Saturday, April 27, 2013

Loyalty to a cause


...it is made clear that action for justice and peace can never mean total commitment to a particular project identified unambiguously as God's will. The concept of missio Dei has sometimes been interpreted so as to suggest that action for justice and peace as the possibilities are discerned within a given historical situation is the fulfillment of God's mission, and that the questions of baptism and church membership are marginal or irrelevant. That way leads very quickly to disillusion and often to cynical despair. No human project however splendid is free from the corrupting power of sin. To invest one's ultimate commitment in such proximate goals is to end in despair.
The history of the Church furnishes plenty of illustrations of the point I am making. At various times and places loyalty to the Church has been identified as invoking the defense of feudalism against capitalism, the defense of the free market against Marxism, and the support of movements of liberation based on a Marxist analysis of the human situation. Adrian Hastings in his history of English Christianity in the present century has reminded us that for the first two decades of this period the Christianity of the English Free Churches was interpreted as almost necessarily involving support for the Liberal Party. When the Liberal Party destroyed itself, the Free Churches suffered a blow, a loss of identity, from which they have hardly begun to recover.
It does not require much knowledge of history to recognize that, with all its grievous sins of compromise, cowardice, and apostasy, the Church outlasts all these movements in which so much passionate faith has been invested. In their time each of these movements seems to provide a sense of direction, a credible goal for the human project. The slogans of these movements become sacred words which glow with ultimate authority. But they do not endure. None of them in fact embodies the true end, the real goal of history.

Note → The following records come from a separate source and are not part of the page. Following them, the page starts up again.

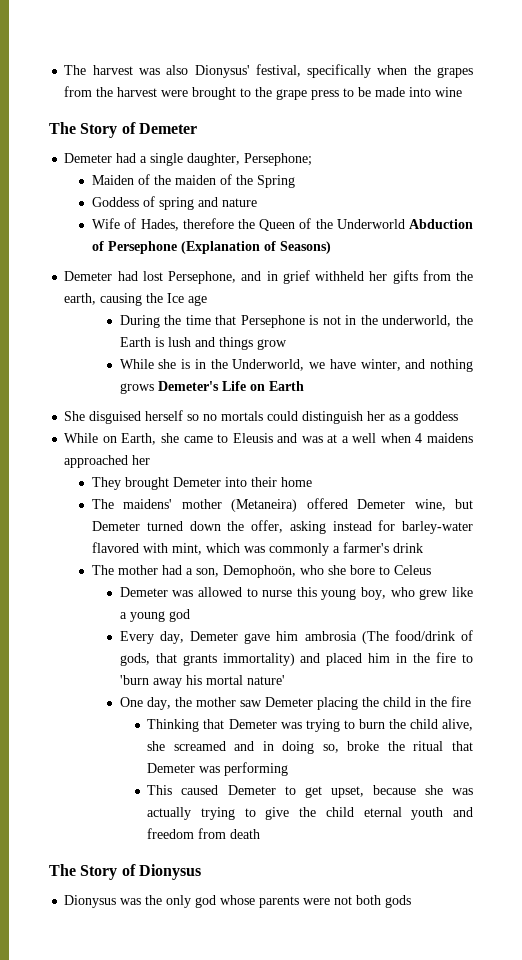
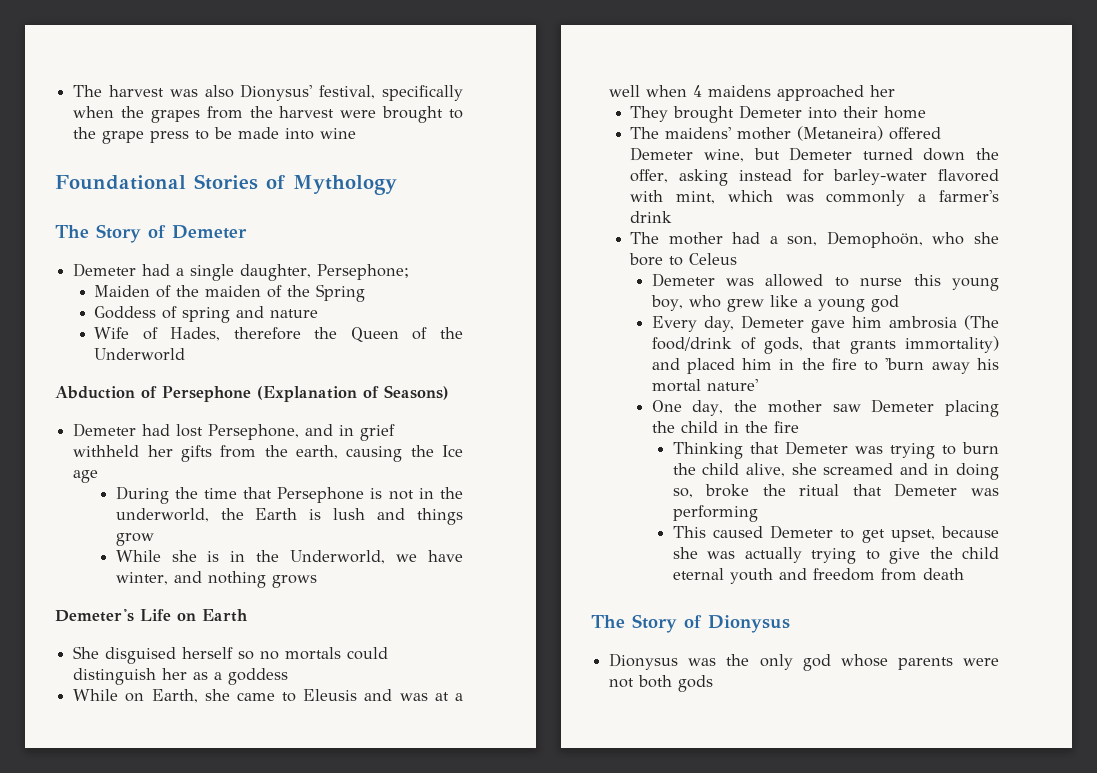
+ Foundational Stories of Mythology
- Wife of Hades, therefore the Queen of the Underworld Abduction of Persephone (Explanation of Seasons)
+ Wife of Hades, therefore the Queen of the Underworld
+ Abduction of Persephone (Explanation of Seasons)
- While she is in the Underworld, we have winter, and nothing grows Demeter's Life on Earth
+ While she is in the Underworld, we have winter, and nothing grows
+ Demeter's Life on Earth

That has been embodied once for all in the events which form the substance of the gospel and which-remembered, rehearsed, and reenacted in teaching and liturgy-form the inner core of the Church's being. To commend this gospel to all people in all circumstances, to witness to it as the ultimate clue to the whole human story and therefore to every human story, can never be unnecessary and never irrelevant, however much it may be misunderstood, ignored, or condemned.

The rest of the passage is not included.